La lassitude, le silence, le dodelinement de la marche, tout les portait à somnoler et, plus d’une fois, ils s’aperçurent qu’ils dormaient en marchant. A en croire certains trébuchement, les passeurs faisaient de même. Le porteur, lui, avançait d’un pas égal, la tête droite, sans donner le moindre indice de fatigue.
– Il faudra prélever de cette boisson.
– De quoi parles-tu ?

Les Lùo se regardèrent mais ne purent voir leur yeux apeurés. Leurs pensées n’étaient plus accordées !
– Où sommes-nous exactement ?
Ils n’eurent pas le loisir de réfléchir à une réponse. Pù Ren, ou quel que soit son nom, les avait dépassé depuis un certain temps et la lueur des lucioles avait disparu.
Ils pressèrent le pas pour rattraper leurs guides mais, après quelques minutes et de nombreuses collisions, ils durent se rendre à l’évidence. Ils s’étaient égarés.

Suivre le couloir ou rester sur place ?
Ils ne parvenaient pas à se décider ni, surtout, à se mettre d’accord.
Après une longue discussion faite d’autant de silences que de mots rassurants, ils convinrent que rester était un mauvais choix et reprirent leur marche.

Des doutes les assaillaient.
Pourquoi les passeurs n’étaient-ils pas venu les rechercher ?
Pourquoi eux-mêmes gardaient-ils le silence et ne se résolvaient-ils pas à appeler ?

Ils avaient perdu la mesure du temps, mais avaient continué à avancer. De façon insensible d’abord, puis plus nette, ils avaient noté des irrégularités dans la surface du sol. Ce n’avait été que quelques grains qui frottaient sous leurs pas, parfois un mince gravier, rien de remarquable.
Maintenant, il arrivait qu’ils ne sentent plus la roche, recouverte d’une terre sableuse fraîche et compacte. Les parois également devenaient irrégulières et présentaient quelques traces d’humidité.

Ils poursuivaient ainsi leur progression sans mot dire, le frottement de leurs chausses comme unique guide. Parfois, un mince grattement leur parvenait. Effet de leur imagination ou présence réelle d’un insecte, ils ne se posaient plus la question.
Dans ce lieu hors du temps où ils étaient privés de leurs sens, toute pensée était annihilée. Ils marchaient, mais n’avançaient pas.

Des coups sourds résonnèrent le long de la paroi. Trois brefs coups sans suite ni rythme.
Gardant appui sur le mur argileux, ils stoppèrent en s’éveillant de leur torpeur. Les coups reprirent, deux, puis à nouveau trois.
Leur pas s’accéléra. Avaient-ils également entendu un cri ?
Depuis un moment déjà, le couloir avait perdu de sa largeur, un coude se présentait soudain à eux. Ils avaient remarqué que le tunnel était moins rectiligne mais, cette fois, il s’agissait d’un véritable virage.
Ils allaient dans la bonne direction, le bruit des coups leur parvenait directement et plus transmis par la paroi. Des coups et des ahanements.

Un éclair de lumière.
Quelque part devant eux, légèrement sur leur droite.

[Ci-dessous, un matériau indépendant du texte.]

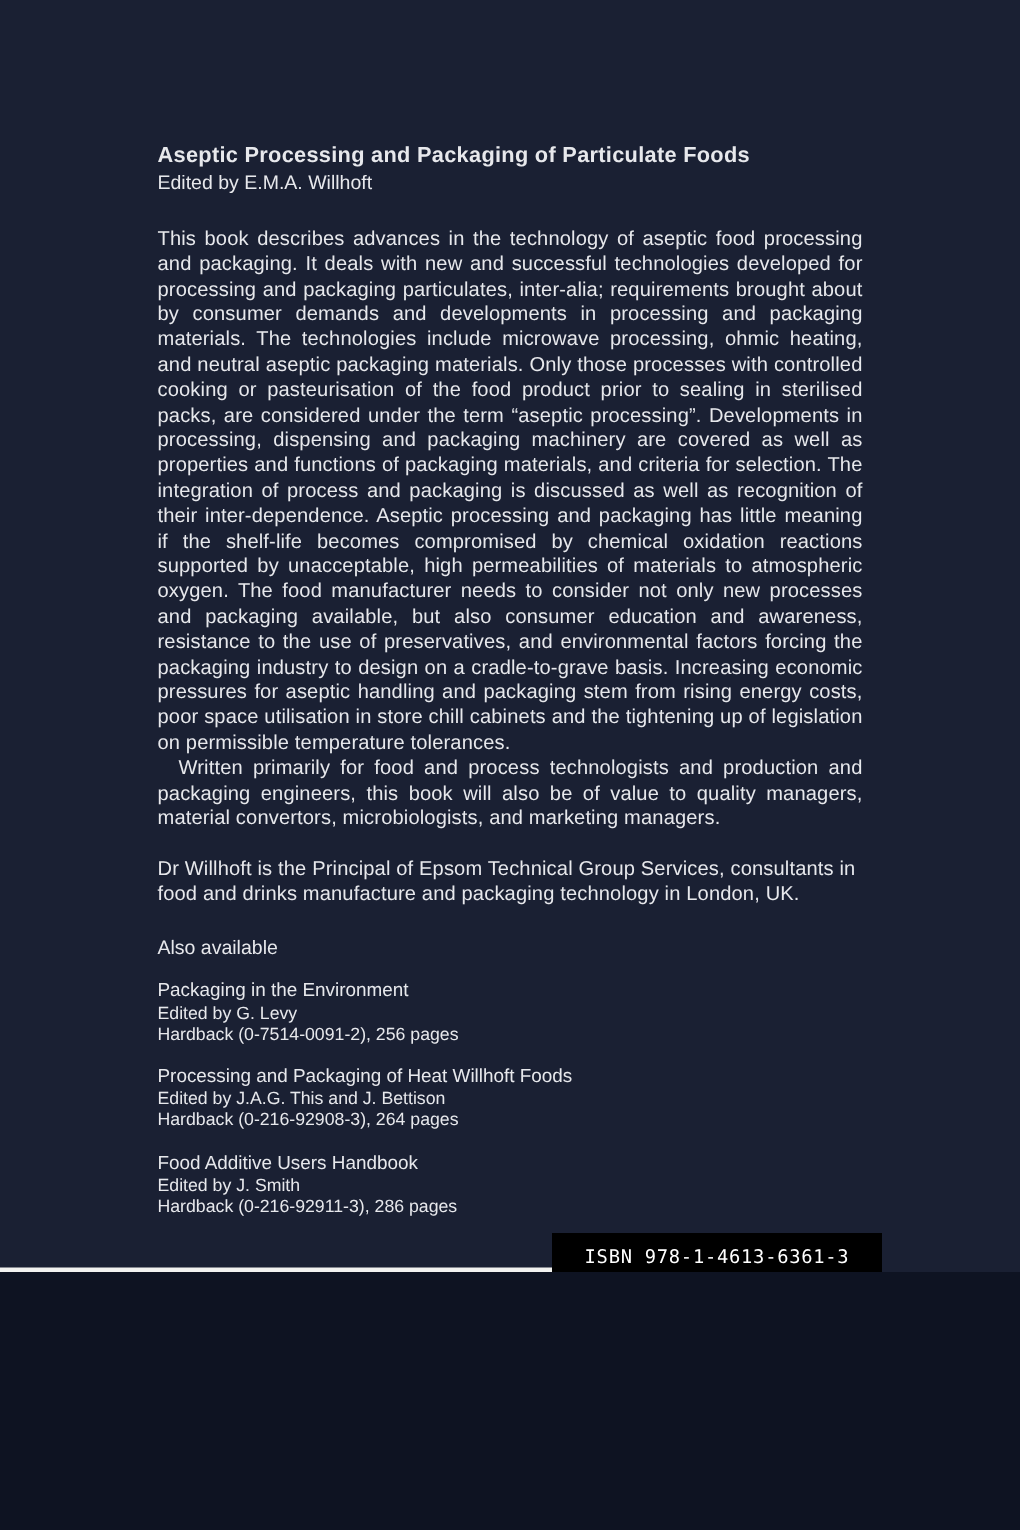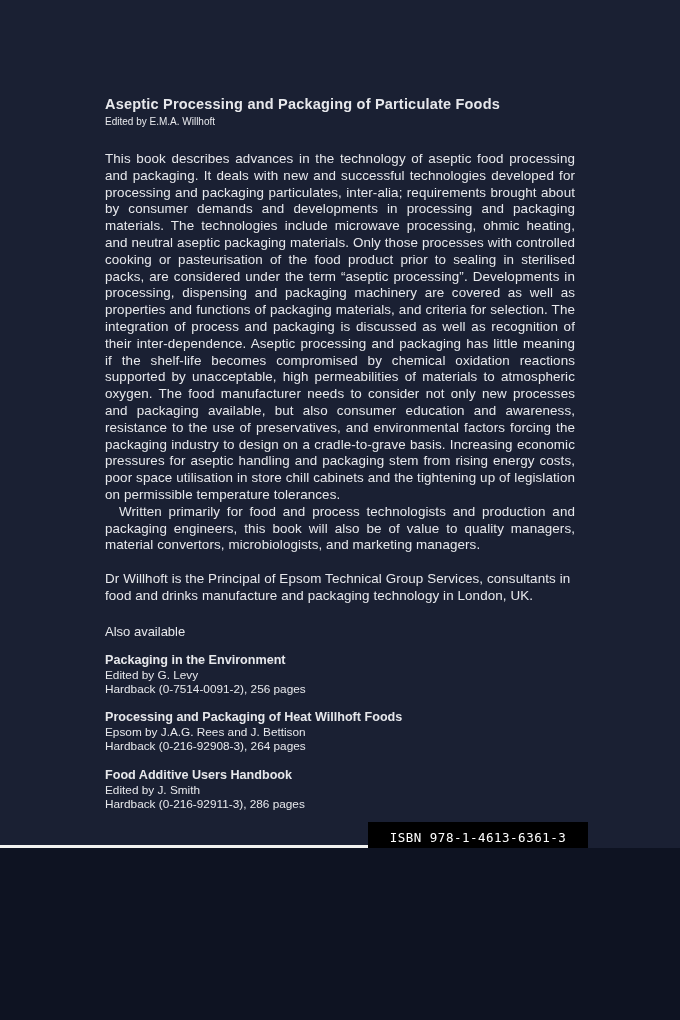--- a/index.html
+++ b/index.html
@@ -30,7 +30,7 @@
     letter-spacing: 0.2px;
   }
   .book-main-editor {
-    font-size: 10px;
+    font-size: 13px;
     line-height: 17px;
     margin: 0 0 0 0;
   }

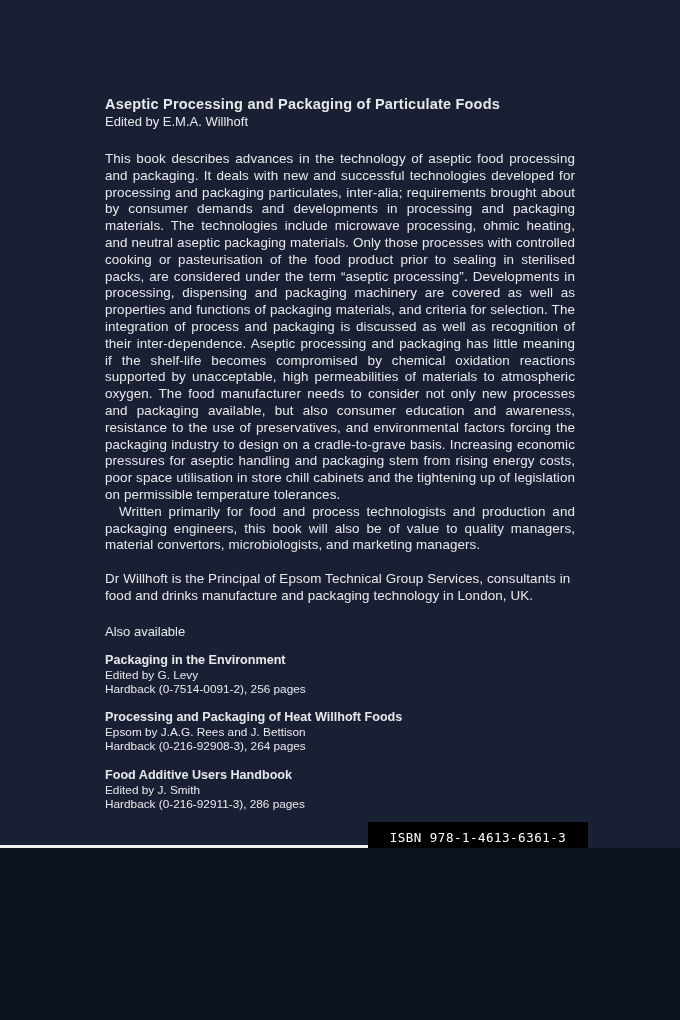--- a/index.html
+++ b/index.html
@@ -57,7 +57,7 @@
   }
   .book-title {
     font-size: 12.6px;
-    font-weight: bold;
+    font-weight: normal;
     line-height: 15px;
   }
   .book-line {

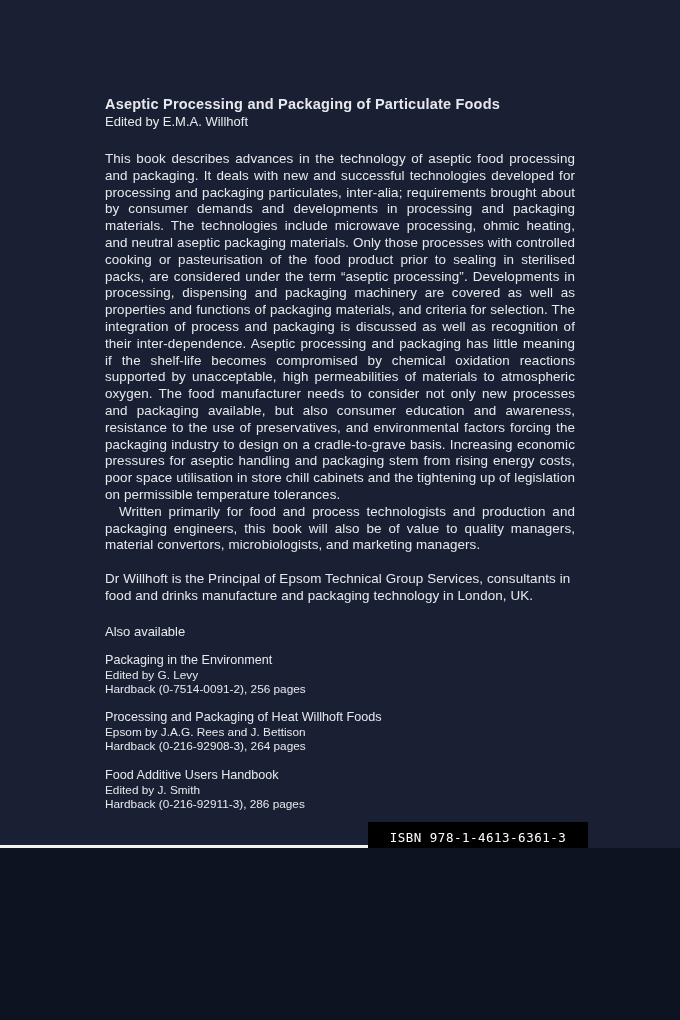--- a/index.html
+++ b/index.html
@@ -156,7 +156,7 @@
 
       <div class="book">
         <div class="book-title">Processing and Packaging of Heat Willhoft Foods</div>
-        <div class="book-line">Epsom by J.A.G. Rees and J. Bettison</div>
+        <div class="book-line">Edited by J.A.G. This and J. Bettison</div>
         <div class="book-line">Hardback (0-216-92908-3), 264 pages</div>
       </div>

Ils ralentirent et avancèrent avec plus de circonspection.
Après un nouvel angle, le couloir montrait une ouverture latérale surélevée. C’est de cette ouverture que provenait la lumière. Il ne s’agissait plus de la lueur de lucioles ou de fungus, c’était la lumière d’un feu, torche ou lampe, reconnaissable à ses couleurs et aux ombres qu’elle faisait danser.
C’est de cette ouverture que provenaient les bruits, coups et cris.
Réhabituant lentement leurs yeux à la clarté, les oncles s’approchèrent de l’ouverture, une large chatière à hauteur d’épaules ne laissant rien apercevoir de ce qui se passait au -delà.

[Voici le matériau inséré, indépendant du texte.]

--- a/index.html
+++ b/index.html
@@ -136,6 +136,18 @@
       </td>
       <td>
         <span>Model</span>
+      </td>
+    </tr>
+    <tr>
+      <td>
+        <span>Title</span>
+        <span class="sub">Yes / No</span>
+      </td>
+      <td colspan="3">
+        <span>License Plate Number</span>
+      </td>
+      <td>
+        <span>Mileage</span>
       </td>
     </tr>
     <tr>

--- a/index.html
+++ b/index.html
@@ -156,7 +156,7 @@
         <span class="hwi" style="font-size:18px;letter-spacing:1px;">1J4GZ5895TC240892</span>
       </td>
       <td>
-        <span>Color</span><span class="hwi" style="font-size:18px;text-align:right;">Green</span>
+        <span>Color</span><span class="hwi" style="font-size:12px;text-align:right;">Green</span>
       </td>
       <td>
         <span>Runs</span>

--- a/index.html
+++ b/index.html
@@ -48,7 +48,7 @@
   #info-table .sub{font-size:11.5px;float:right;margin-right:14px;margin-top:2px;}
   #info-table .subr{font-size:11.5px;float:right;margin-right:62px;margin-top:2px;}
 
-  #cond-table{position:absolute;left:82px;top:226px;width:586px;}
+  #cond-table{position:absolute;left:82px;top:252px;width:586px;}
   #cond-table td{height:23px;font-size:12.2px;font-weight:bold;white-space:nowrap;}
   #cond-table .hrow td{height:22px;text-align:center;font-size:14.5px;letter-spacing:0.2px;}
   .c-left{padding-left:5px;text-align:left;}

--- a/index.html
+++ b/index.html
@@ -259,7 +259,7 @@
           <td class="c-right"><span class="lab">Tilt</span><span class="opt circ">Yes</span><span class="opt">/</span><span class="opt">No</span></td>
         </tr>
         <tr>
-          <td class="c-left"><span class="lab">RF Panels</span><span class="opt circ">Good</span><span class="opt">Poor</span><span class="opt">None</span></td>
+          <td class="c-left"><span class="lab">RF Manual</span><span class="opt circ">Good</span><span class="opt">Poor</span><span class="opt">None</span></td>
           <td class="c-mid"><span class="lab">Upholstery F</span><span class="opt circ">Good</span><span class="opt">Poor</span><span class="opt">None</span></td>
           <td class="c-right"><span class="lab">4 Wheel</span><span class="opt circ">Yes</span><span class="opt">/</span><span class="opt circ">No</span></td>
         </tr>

Ils se hissèrent, l’un poussant, l’autre tirant des fragiles forces qui leur restaient.
– Des sacs de toile. De gros sacs de toile posés sur un sol de glaise.
– On peut passer ?
– Je ne vois personne, mais tu entends comme moi.

Ils étaient plusieurs. Les voix résonnaient, donnant aux Lùo une idée de la taille de la salle dans laquelle ils émergeaient.
– Nous sommes en surplomb. Je ne sais pas si…

– Là, juste derrière le sac ! cria une voix.
Une ombre passa rapidement, s’arrêta à proximité et frappa au sol.